You will parse the XML using Ruby's built-in REXML library (see Resources for information on using this parser). REXML is a nice easy-to-use parser, with full support for advanced features like XPath (which you will get to in a moment). The first step is to create a document object from the XML string. As the message is short, I use REXML's tree mode, where it parses the entire document into memory, after which point you can access any part of it. Once you parse the document fully, proceed to extract the information that you want. Use XPath queries to grab the parts of the document to put into each attribute of the Reading object. This might be overkill for the simple data at the start of the function, but it's useful at the end where you have to parse an unknown number of channels into an array. Because the code looks for any tag containing a watts tag, you can grab all the data without knowing how many are there. These readings are stored into an array of channels.

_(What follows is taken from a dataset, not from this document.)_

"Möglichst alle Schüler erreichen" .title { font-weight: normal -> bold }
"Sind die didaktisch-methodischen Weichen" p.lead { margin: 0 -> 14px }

The value shown on the meter is the combined total of all channels, so you also write a helper function to give that total by simply adding up all of the channel data.

The Current Cost gem

At this point, you have a nice set of classes that can read Current Cost readings from a serial port, parse them into a simple Ruby structure, and notify arbitrary observers that something has changed.

All the functionality above has actually been wrapped up as a gem, so that you don't have to manually add it to every application where you want to use a Current Cost meter. The full source code is on GitHub (see Resources), and you can get it by installing the Floppy-currentcost gem. Simply create a CurrentCost::Meter object, make sure you have a class that conforms to Observer's requirements, register one with the other, and sit back and watch the readings drop neatly into your application. You can also get all of the source code used in this tutorial in Download.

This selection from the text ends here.